Hi there! This post is a collaboration with Alejandro, taken directly from our upcoming book, The Hitchhiker's Guide to Graphs. This project grew out of our series in graph theory here, aiming to focus on the algorithmic aspects as well. We'll even implement our custom graph library from scratch.
The book is already available in early access, with instant updates to the content as we write it.
Alejandro is one of my favorite writers and one of my original inspirations for starting to talk about mathematics online. We complement each other in knowledge and style: He is a master of computer science and algorithms, and I make the necessary theoretical background as clear as possible.
If you would like to see what's the book like, check out our introductory series on graph theory:
Episode 00: What do your brain, your friends, and the city you live in have in common
Episode 01: Running into the woods: trees, forests, and spanning subgraphs
You have been hired by the city council to measure the total length of all the streets in your hometown. To do so, you have a car with a bunch of expensive sensors that can accurately measure how far it has moved in any direction. So you hop in and start driving, making sure that every time you reach a corner, you turn into a new street.
For this method to work, you must be able to drive through all the streets in a single run without repeating any street.
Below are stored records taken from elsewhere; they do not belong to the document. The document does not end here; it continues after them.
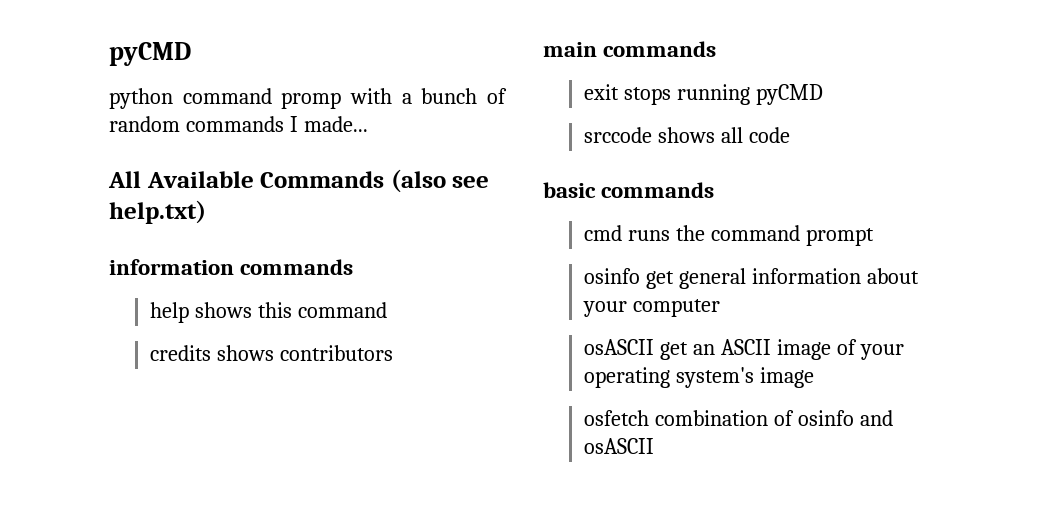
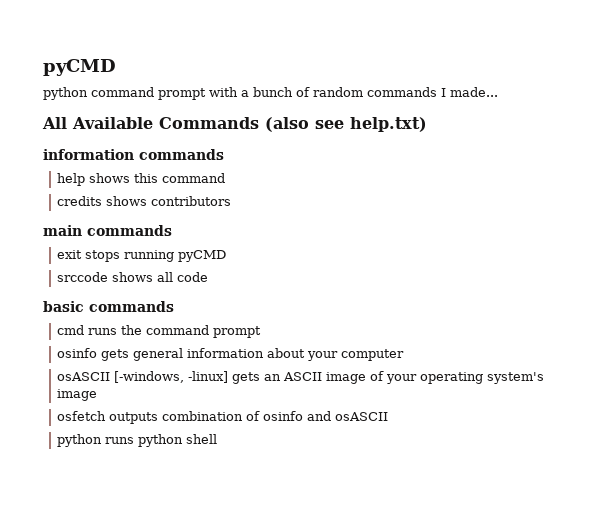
- python command promp with a bunch of random commands I made...
+ python command prompt with a bunch of random commands I made...
- osinfo get general information about your computer
+ osinfo gets general information about your computer
- osASCII get an ASCII image of your operating system's image
+ osASCII [-windows, -linux] gets an ASCII image of your operating system's image
- osfetch combination of osinfo and osASCII
+ osfetch outputs combination of osinfo and osASCII
+ python runs python shell

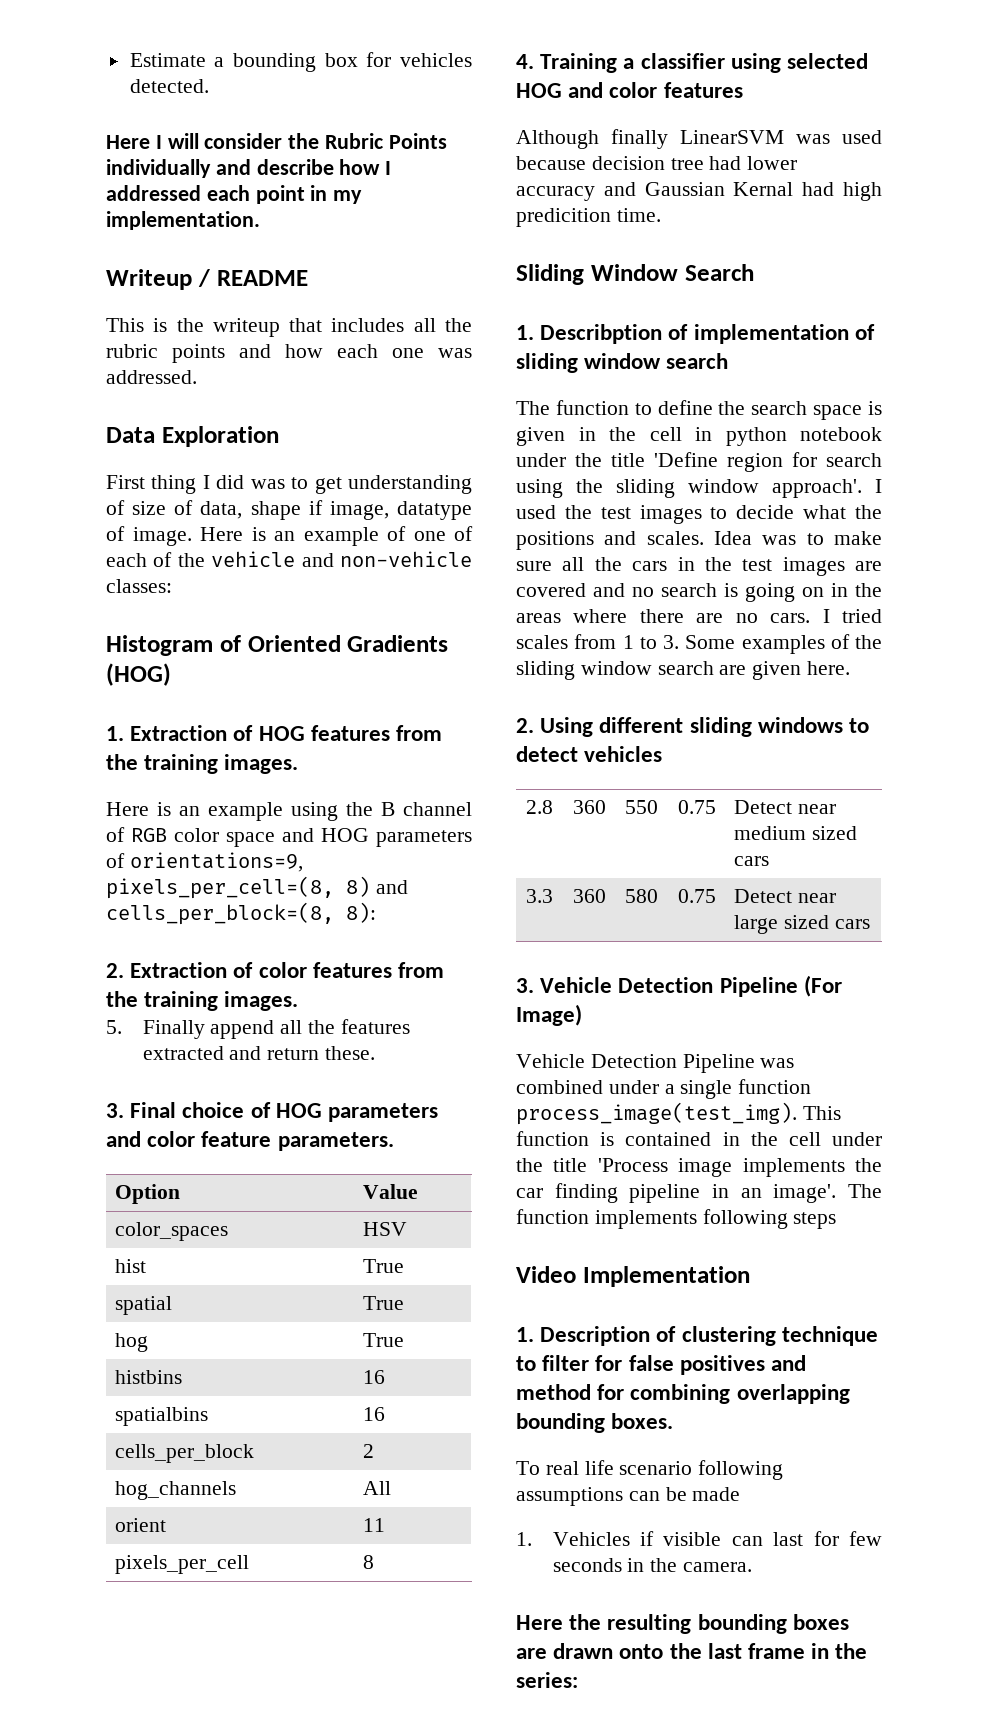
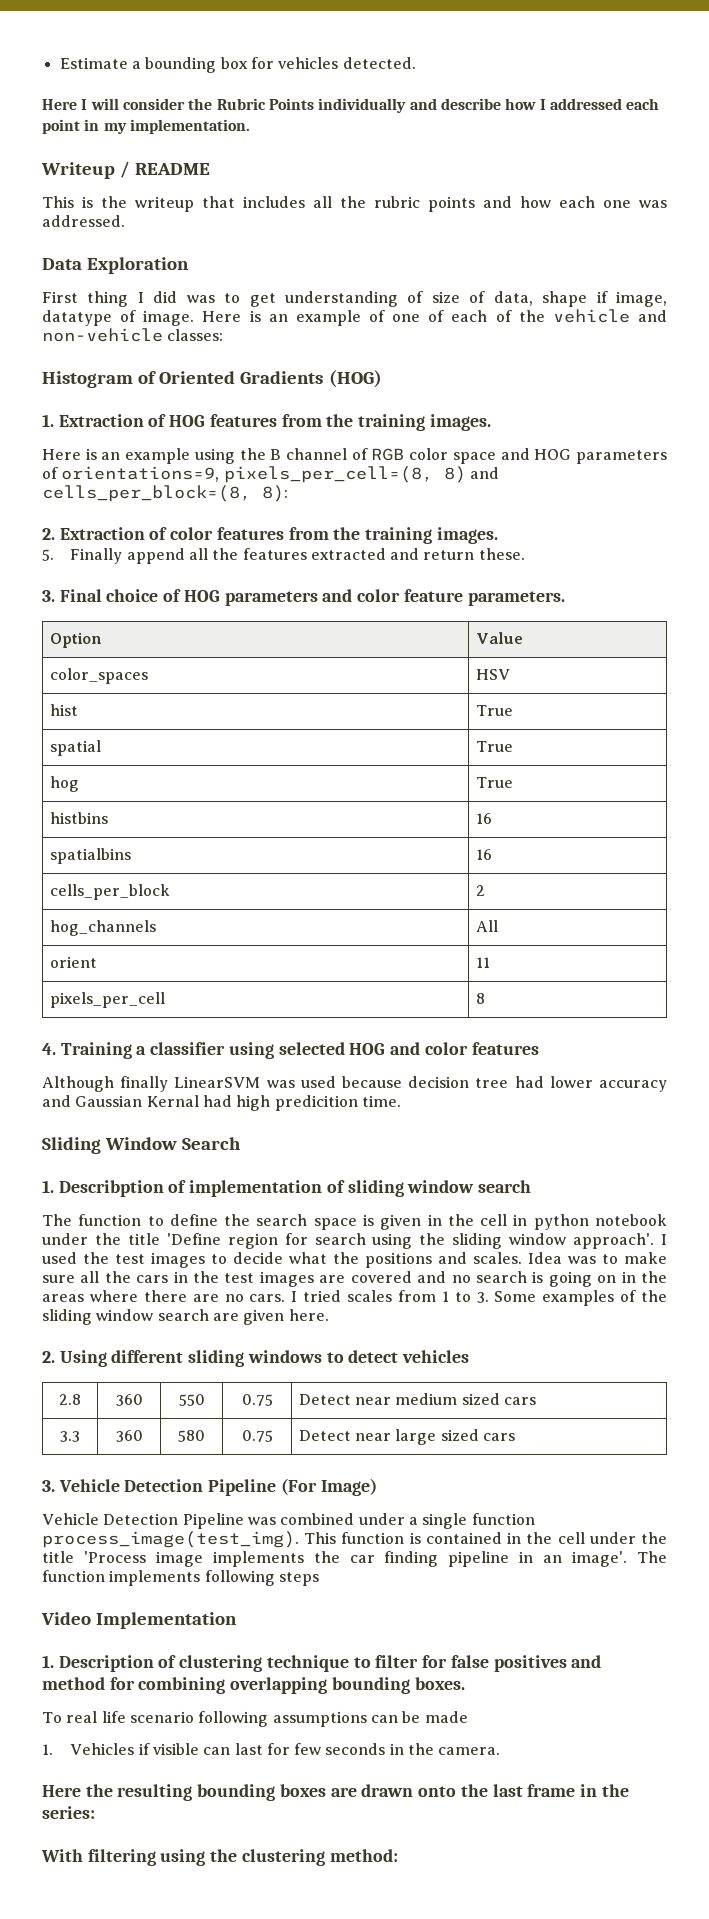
+ With filtering using the clustering method:

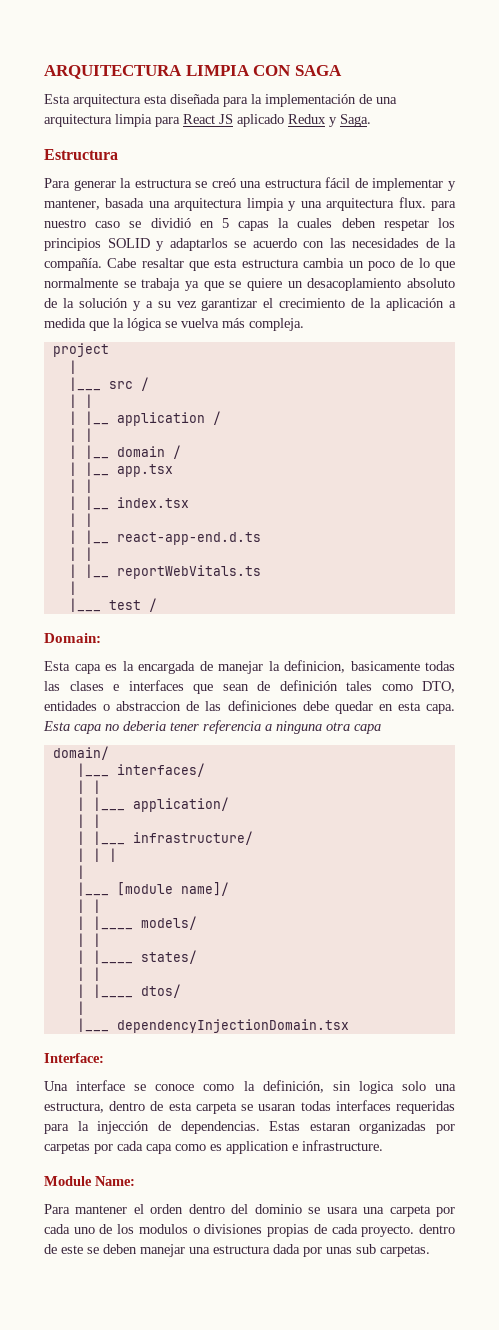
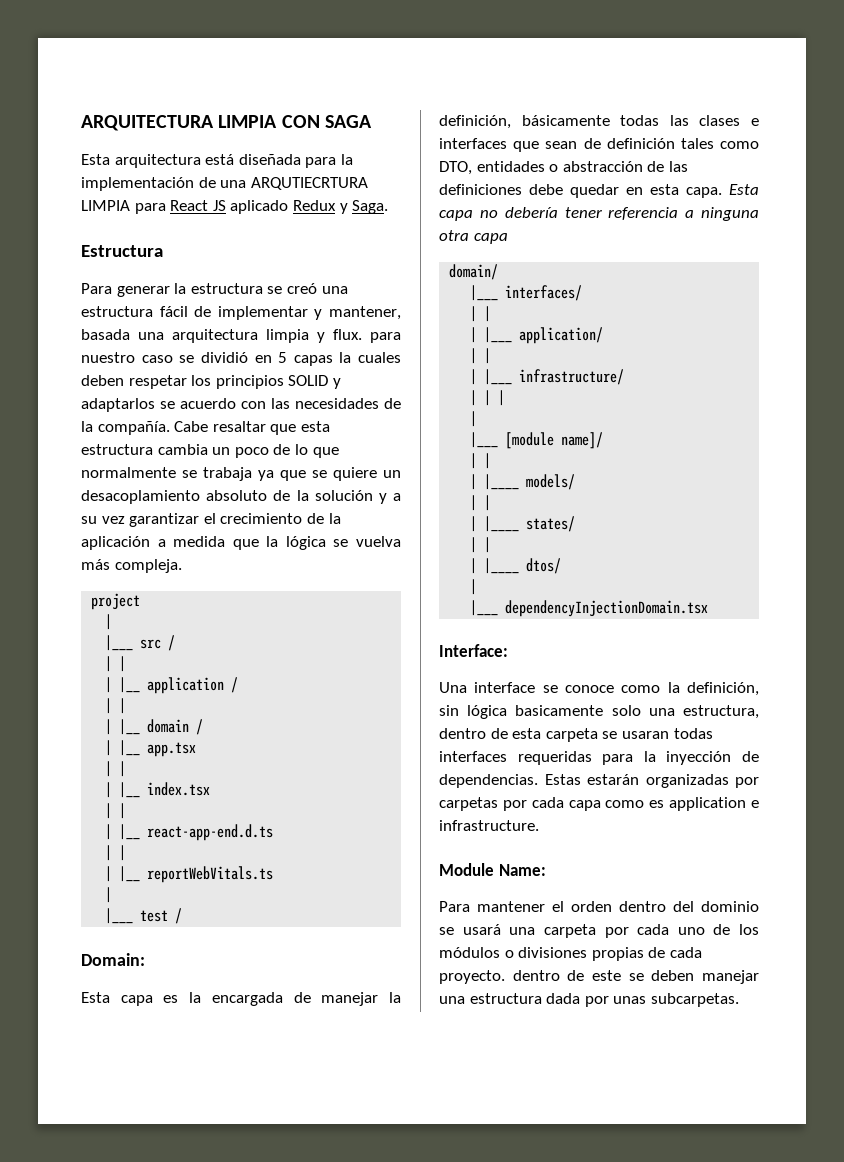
- Esta arquitectura esta diseñada para la implementación de una arquitectura limpia para React JS aplicado Redux y Saga.
+ Esta arquitectura está diseñada para la implementación de una ARQUTIECRTURA LIMPIA para React JS aplicado Redux y Saga.
- Para generar la estructura se creó una estructura fácil de implementar y mantener, basada una arquitectura limpia y una arquitectura flux. para nuestro caso se dividió en 5 capas la cuales deben respetar los principios SOLID y adaptarlos se acuerdo con las necesidades de la compañía.
+ Para generar la estructura se creó una estructura fácil de implementar y mantener, basada una arquitectura limpia y flux. para nuestro caso se dividió en 5 capas la cuales deben respetar los principios SOLID y adaptarlos se acuerdo con las necesidades de la compañía.
- Esta capa es la encargada de manejar la definicion, basicamente todas las clases e interfaces que sean de definición tales como DTO, entidades o abstraccion de las definiciones debe quedar en esta capa.
+ Esta capa es la encargada de manejar la definición, básicamente todas las clases e interfaces que sean de definición tales como DTO, entidades o abstracción de las definiciones debe quedar en esta capa.
- Esta capa no deberia tener referencia a ninguna otra capa
+ Esta capa no debería tener referencia a ninguna otra capa
- Una interface se conoce como la definición, sin logica solo una estructura, dentro de esta carpeta se usaran todas interfaces requeridas para la injección de dependencias.
+ Una interface se conoce como la definición, sin lógica basicamente solo una estructura, dentro de esta carpeta se usaran todas interfaces requeridas para la inyección de dependencias.
- Estas estaran organizadas por carpetas por cada capa como es application e infrastructure.
+ Estas estarán organizadas por carpetas por cada capa como es application e infrastructure.
- Para mantener el orden dentro del dominio se usara una carpeta por cada uno de los modulos o divisiones propias de cada proyecto. dentro de este se deben manejar una estructura dada por unas sub carpetas.
+ Para mantener el orden dentro del dominio se usará una carpeta por cada uno de los módulos o divisiones propias de cada proyecto. dentro de este se deben manejar una estructura dada por unas subcarpetas.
Is this always possible? And if it isn’t, what is the minimum number of different circuits you would need to complete?
This is an example of an Eulerian tour. A graph tour, in the general sense, is a path that visits the “entire” graph, whatever “entire” means. There are two fundamental types of tours: Eulerian (that visits all edges) and Hamiltonian (that visits all nodes).
In this lecture, we will explore tours and answer two deeply related questions: - When does a given graph contain an Eulerian or Hamiltonian tour? - If it exists, can we find such a tour efficiently?
Although finding Eulerian and Hamiltonian tours seem very similar, we will discover that they are of fundamentally different difficulty levels. Eulerian tours are pretty easy to analyze and compute while finding Hamiltonian tours is one of the hardest problems in Computer Science.
Eulerian tours
Eulerian tours are, intuitively, just paths that contain all edges exactly once. They are named after Leonard Euler, the most influential mathematician ever to have lived. The following is a free artistic retelling of this story.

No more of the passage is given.